* [TASK OBJECTIVE]
Only the lines from the line containing "Kongskilde Vibroflex 4300: 1" to the end of the entries should be repeated, exactly as they appear.

* [Image comparison data]
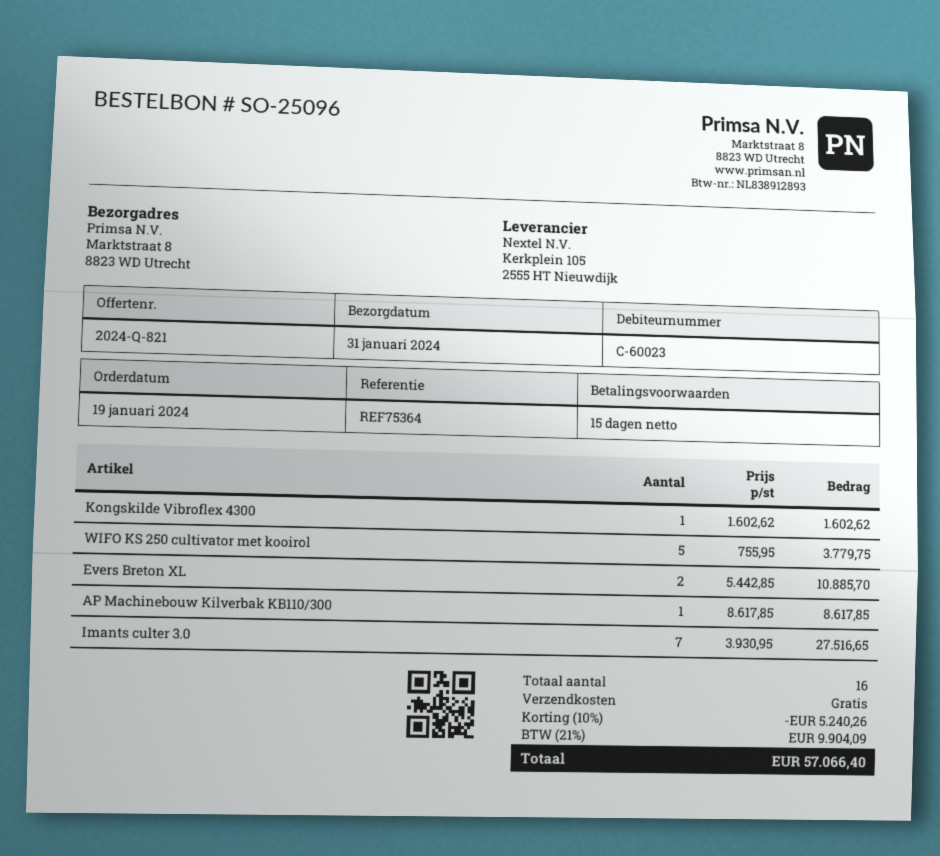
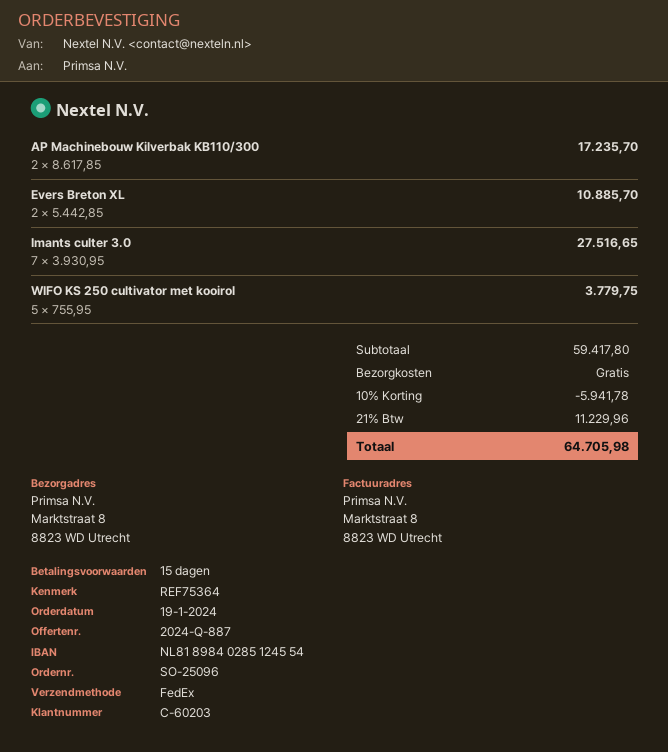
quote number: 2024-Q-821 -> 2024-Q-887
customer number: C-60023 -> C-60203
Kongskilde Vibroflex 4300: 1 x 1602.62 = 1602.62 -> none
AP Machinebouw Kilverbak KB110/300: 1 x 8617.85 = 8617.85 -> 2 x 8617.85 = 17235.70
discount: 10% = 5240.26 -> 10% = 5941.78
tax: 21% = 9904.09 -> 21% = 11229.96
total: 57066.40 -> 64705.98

* [OUTPUT BELOW]
Kongskilde Vibroflex 4300: 1 x 1602.62 = 1602.62 -> none
AP Machinebouw Kilverbak KB110/300: 1 x 8617.85 = 8617.85 -> 2 x 8617.85 = 17235.70
discount: 10% = 5240.26 -> 10% = 5941.78
tax: 21% = 9904.09 -> 21% = 11229.96
total: 57066.40 -> 64705.98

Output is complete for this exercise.